= Required action =
After locating "tax: 294.79 -> 328.86", return its line and all lines that follow through the end of the listing below, exactly; leave out pictures.

= Record extracts =

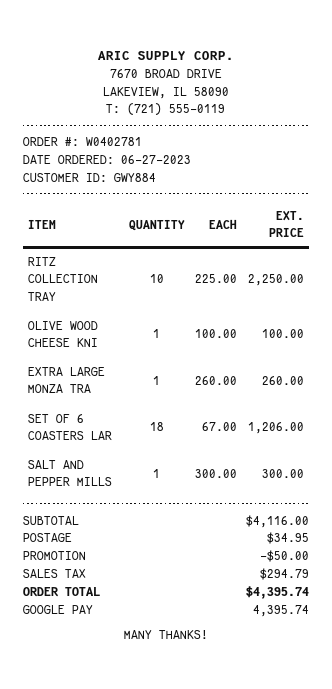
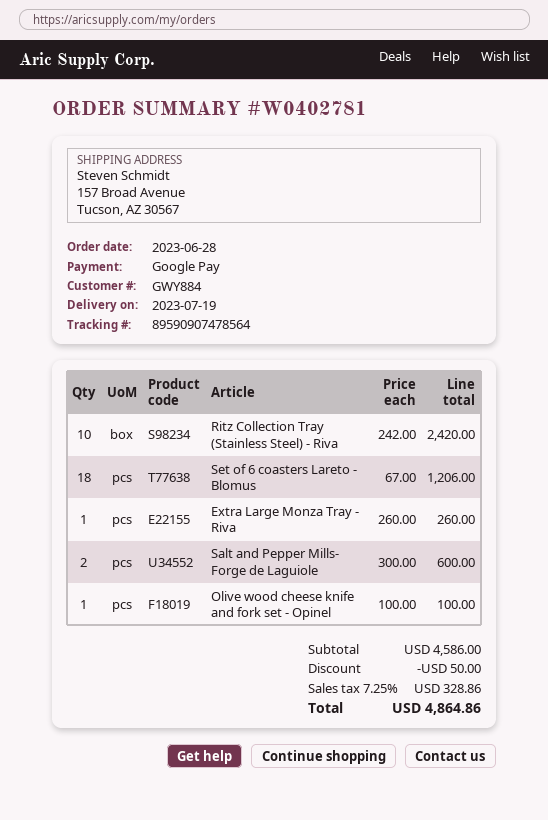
order date: 2023-06-27 -> 2023-06-28
RITZ COLLECTION TRAY: 10 x 225.00 = 2250.00 -> 10 x 242.00 = 2420.00
SALT AND PEPPER MILLS: 1 x 300.00 = 300.00 -> 2 x 300.00 = 600.00
subtotal: 4116.00 -> 4586.00
shipping: 34.95 -> none
tax: 294.79 -> 328.86
total: 4395.74 -> 4864.86

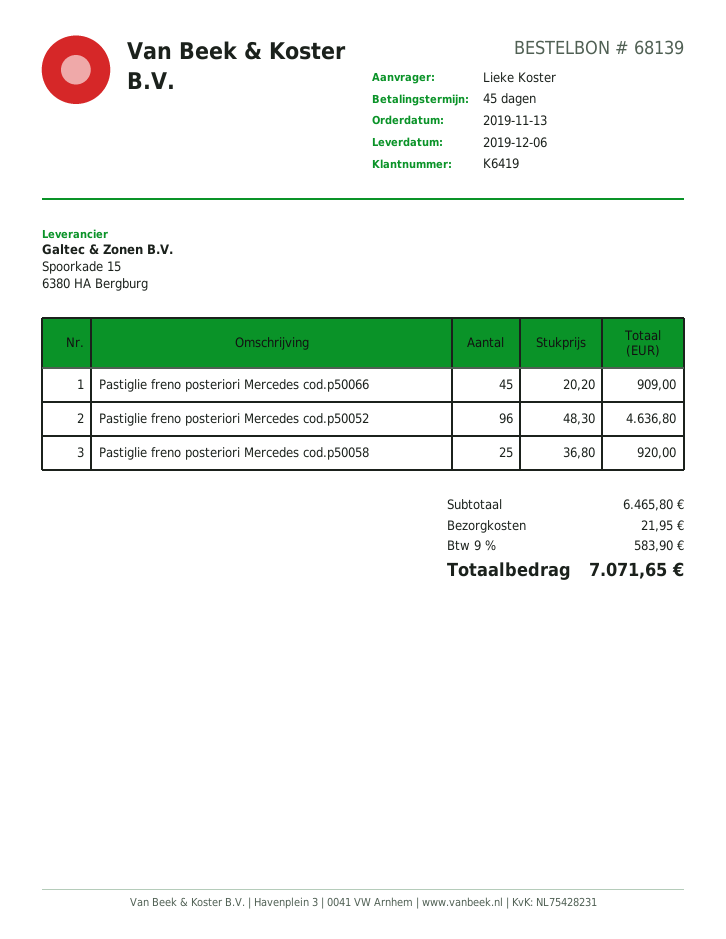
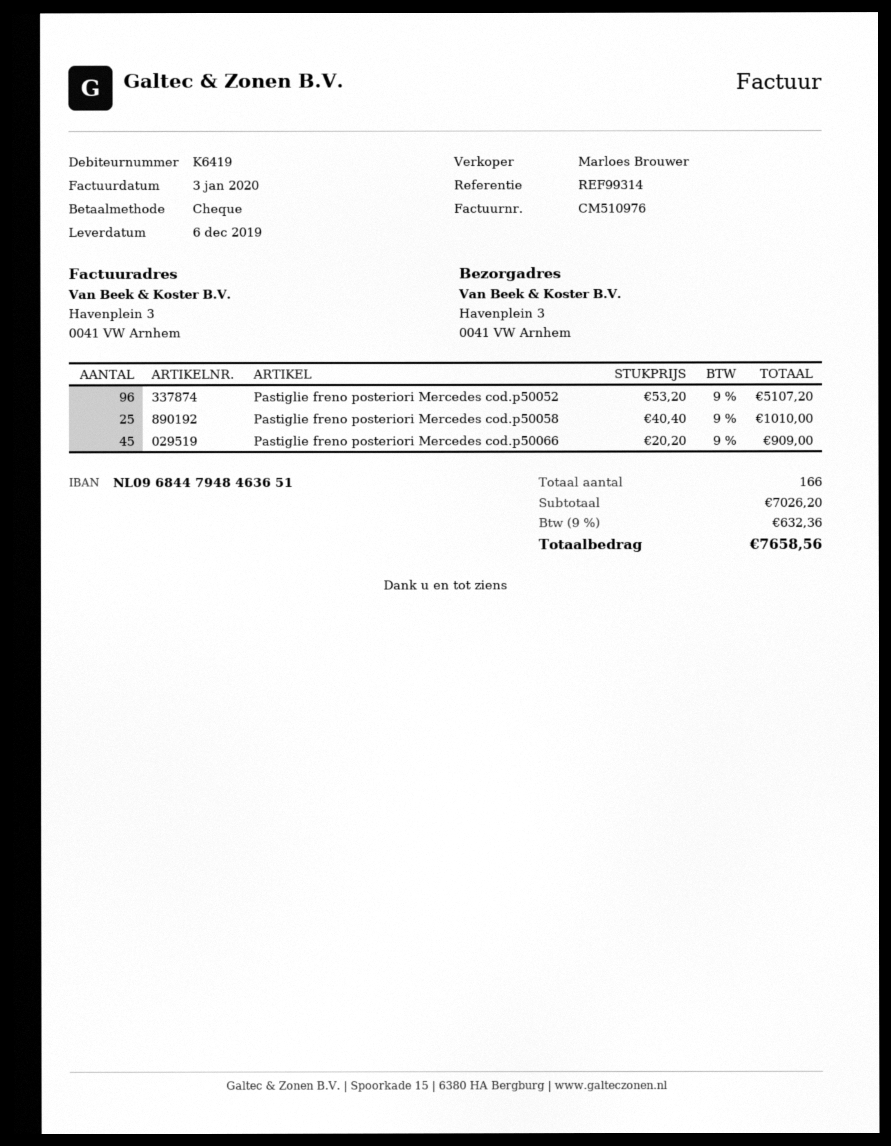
Pastiglie freno posteriori Mercedes cod.p50052: 96 x 48.30 = 4636.80 -> 96 x 53.20 = 5107.20
Pastiglie freno posteriori Mercedes cod.p50058: 25 x 36.80 = 920.00 -> 25 x 40.40 = 1010.00
subtotal: 6465.80 -> 7026.20
shipping: 21.95 -> none
tax: 9% = 583.90 -> 9% = 632.36
total: 7071.65 -> 7658.56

= Problem solution =
tax: 294.79 -> 328.86
total: 4395.74 -> 4864.86

Pastiglie freno posteriori Mercedes cod.p50052: 96 x 48.30 = 4636.80 -> 96 x 53.20 = 5107.20
Pastiglie freno posteriori Mercedes cod.p50058: 25 x 36.80 = 920.00 -> 25 x 40.40 = 1010.00
subtotal: 6465.80 -> 7026.20
shipping: 21.95 -> none
tax: 9% = 583.90 -> 9% = 632.36
total: 7071.65 -> 7658.56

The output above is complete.